BEGIN Entries provided

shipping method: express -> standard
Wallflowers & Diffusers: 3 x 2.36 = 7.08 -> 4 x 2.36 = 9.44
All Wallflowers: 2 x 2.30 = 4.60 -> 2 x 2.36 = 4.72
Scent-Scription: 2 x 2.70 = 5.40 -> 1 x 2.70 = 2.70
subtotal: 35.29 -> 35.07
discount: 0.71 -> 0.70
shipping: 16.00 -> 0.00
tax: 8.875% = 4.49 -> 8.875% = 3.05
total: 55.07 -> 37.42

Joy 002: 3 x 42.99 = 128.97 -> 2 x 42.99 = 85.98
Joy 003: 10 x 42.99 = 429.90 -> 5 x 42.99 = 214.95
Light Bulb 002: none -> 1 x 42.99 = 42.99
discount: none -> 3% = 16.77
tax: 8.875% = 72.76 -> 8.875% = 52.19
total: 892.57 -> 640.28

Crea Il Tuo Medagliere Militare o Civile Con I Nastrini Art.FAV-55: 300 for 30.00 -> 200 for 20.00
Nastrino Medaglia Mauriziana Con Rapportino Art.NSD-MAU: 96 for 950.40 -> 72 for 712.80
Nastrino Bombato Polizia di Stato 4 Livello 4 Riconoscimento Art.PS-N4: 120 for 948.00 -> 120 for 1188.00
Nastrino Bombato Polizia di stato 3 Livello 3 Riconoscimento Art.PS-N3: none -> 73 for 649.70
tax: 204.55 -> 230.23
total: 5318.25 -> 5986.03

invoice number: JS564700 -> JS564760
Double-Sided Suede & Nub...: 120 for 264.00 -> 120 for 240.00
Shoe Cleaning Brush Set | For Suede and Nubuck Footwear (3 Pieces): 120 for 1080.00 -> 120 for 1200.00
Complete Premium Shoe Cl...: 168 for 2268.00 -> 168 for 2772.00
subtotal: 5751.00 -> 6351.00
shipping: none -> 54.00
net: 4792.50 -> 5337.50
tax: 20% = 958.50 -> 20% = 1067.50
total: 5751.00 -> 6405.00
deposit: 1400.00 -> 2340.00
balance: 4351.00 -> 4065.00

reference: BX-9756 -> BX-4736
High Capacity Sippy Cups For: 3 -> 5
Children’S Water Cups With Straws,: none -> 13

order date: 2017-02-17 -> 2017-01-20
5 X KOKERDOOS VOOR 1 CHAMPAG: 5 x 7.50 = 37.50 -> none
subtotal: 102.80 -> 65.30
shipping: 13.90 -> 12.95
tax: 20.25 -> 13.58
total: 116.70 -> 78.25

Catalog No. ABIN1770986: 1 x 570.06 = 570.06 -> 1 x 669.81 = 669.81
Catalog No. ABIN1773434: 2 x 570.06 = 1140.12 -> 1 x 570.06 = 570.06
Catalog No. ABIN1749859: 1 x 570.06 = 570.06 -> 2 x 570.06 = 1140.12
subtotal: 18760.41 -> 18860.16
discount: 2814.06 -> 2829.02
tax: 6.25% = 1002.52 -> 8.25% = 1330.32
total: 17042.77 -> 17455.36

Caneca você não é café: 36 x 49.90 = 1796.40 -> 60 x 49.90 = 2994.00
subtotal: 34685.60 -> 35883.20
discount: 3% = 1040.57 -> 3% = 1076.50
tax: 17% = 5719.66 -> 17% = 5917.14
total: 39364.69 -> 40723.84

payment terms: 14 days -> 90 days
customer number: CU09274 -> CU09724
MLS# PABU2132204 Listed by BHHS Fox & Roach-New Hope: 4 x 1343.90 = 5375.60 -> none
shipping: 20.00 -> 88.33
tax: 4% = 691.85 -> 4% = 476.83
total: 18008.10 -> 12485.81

END Entries provided

What you return must match, line for line, the data from the line containing "5 X KOKERDOOS" to its end, both ends included.

■ **Response area**
5 X KOKERDOOS VOOR 1 CHAMPAG: 5 x 7.50 = 37.50 -> none
subtotal: 102.80 -> 65.30
shipping: 13.90 -> 12.95
tax: 20.25 -> 13.58
total: 116.70 -> 78.25

Catalog No. ABIN1770986: 1 x 570.06 = 570.06 -> 1 x 669.81 = 669.81
Catalog No. ABIN1773434: 2 x 570.06 = 1140.12 -> 1 x 570.06 = 570.06
Catalog No. ABIN1749859: 1 x 570.06 = 570.06 -> 2 x 570.06 = 1140.12
subtotal: 18760.41 -> 18860.16
discount: 2814.06 -> 2829.02
tax: 6.25% = 1002.52 -> 8.25% = 1330.32
total: 17042.77 -> 17455.36

Caneca você não é café: 36 x 49.90 = 1796.40 -> 60 x 49.90 = 2994.00
subtotal: 34685.60 -> 35883.20
discount: 3% = 1040.57 -> 3% = 1076.50
tax: 17% = 5719.66 -> 17% = 5917.14
total: 39364.69 -> 40723.84

payment terms: 14 days -> 90 days
customer number: CU09274 -> CU09724
MLS# PABU2132204 Listed by BHHS Fox & Roach-New Hope: 4 x 1343.90 = 5375.60 -> none
shipping: 20.00 -> 88.33
tax: 4% = 691.85 -> 4% = 476.83
total: 18008.10 -> 12485.81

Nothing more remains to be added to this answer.